The iconic Landlord and Tenant Act 1954 looks to be set for change, nearly 20 years since it was last reviewed.  

The legislation provides occupying tenants with the right to remain in occupation at lease expiry, known as ‘Security of Tenure’. It was originally put in place to rebalance the power between landlords and tenants which had been created by a shortage of commercial property following World War II.

The decades old legislation has remained mostly unchanged and some in the industry feel that it no longer reflects the realities experienced in the market today. The market has changed significantly in the last 70 years and with the growth in online retailing, the prominent focus on ESG, amongst other market trends, its argued that the leases which businesses currently operate under are no longer fit for purpose and restrict space in high streets and other commercial property from being occupied efficiently.   

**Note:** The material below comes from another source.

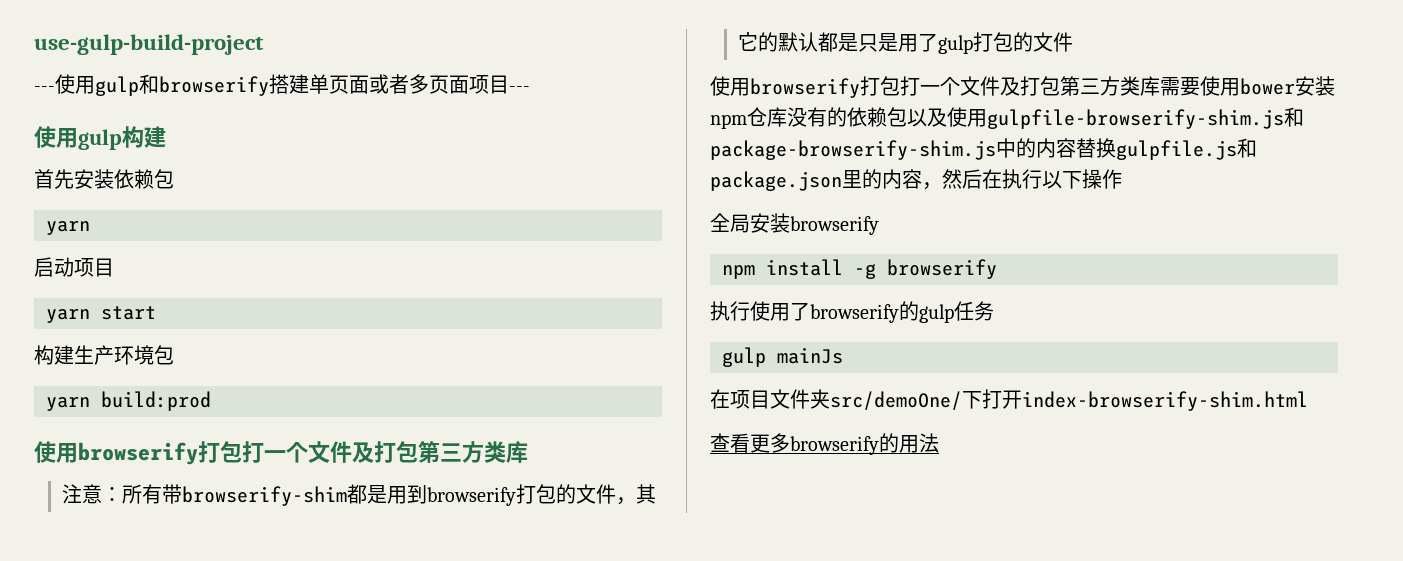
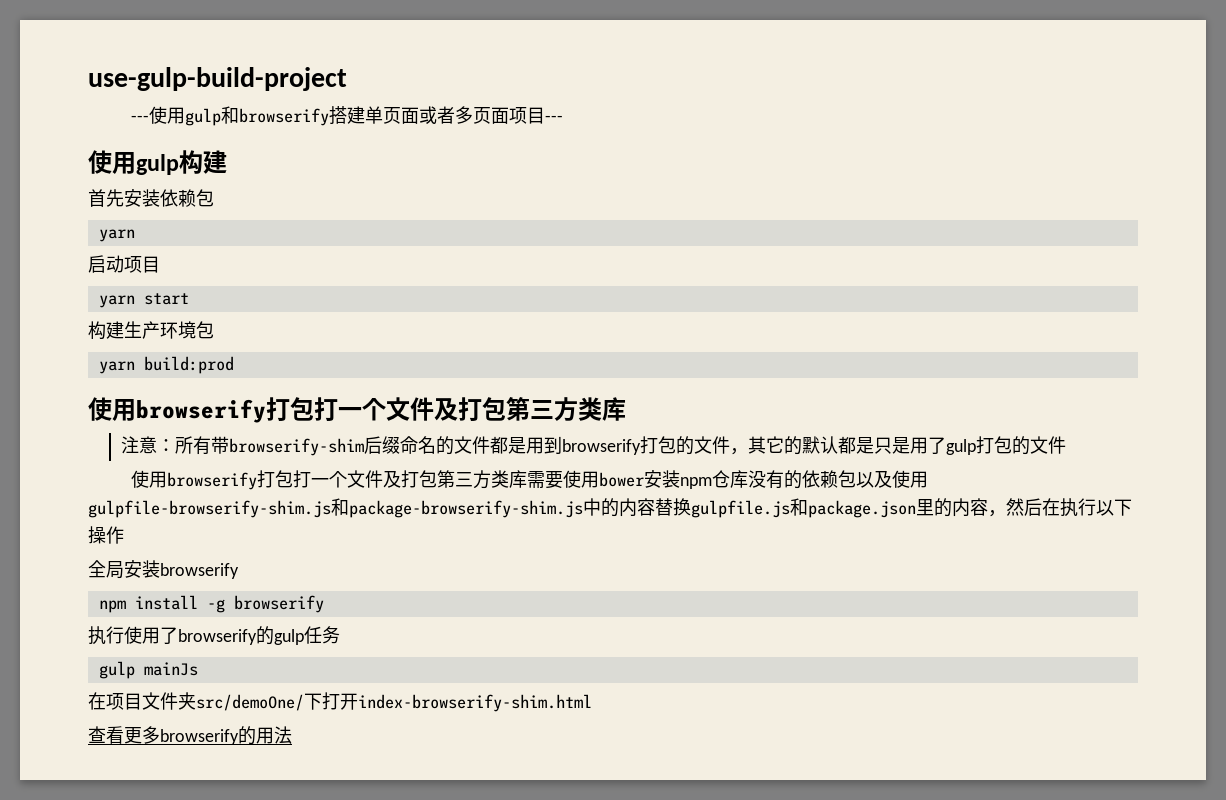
(347, 496) none -> [364,436,491,455] 后缀命名的文件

It is reported by the people using the legislation, that its now become over complex, inflexible, outdated, bureaucratic and out of sync with the current market. Not only that, but the court system was much quicker in 1954, whereas now resolving a contested lease renewal in court can take years. Many argue that it sometimes causes more unnecessary delay and cost for landlords and tenants, as opposed to solving disputes.

As such the Government are reviewing the legislation with the view that it will provide a more modern framework. A consultation was due to be published in December 2023, however the Law Commission is now promising to publish its consultation paper in Autumn 2024. In the meantime, we understand there are some expectations being discussed within the commercial market:

  • Contracting out

Security of tenure is not going anywhere but some believe it needs to be improved and simplified. The current procedure requires a landlord to serve a warning notice on the tenant and the tenant must either make a simple or statutory declaration. There is a view as to whether contracting out is appropriate in the modern market and a likely change is to remove the requirement to obtain declarations and ‘opt into the Act’ as opposed to ‘contracting out of the Act’. 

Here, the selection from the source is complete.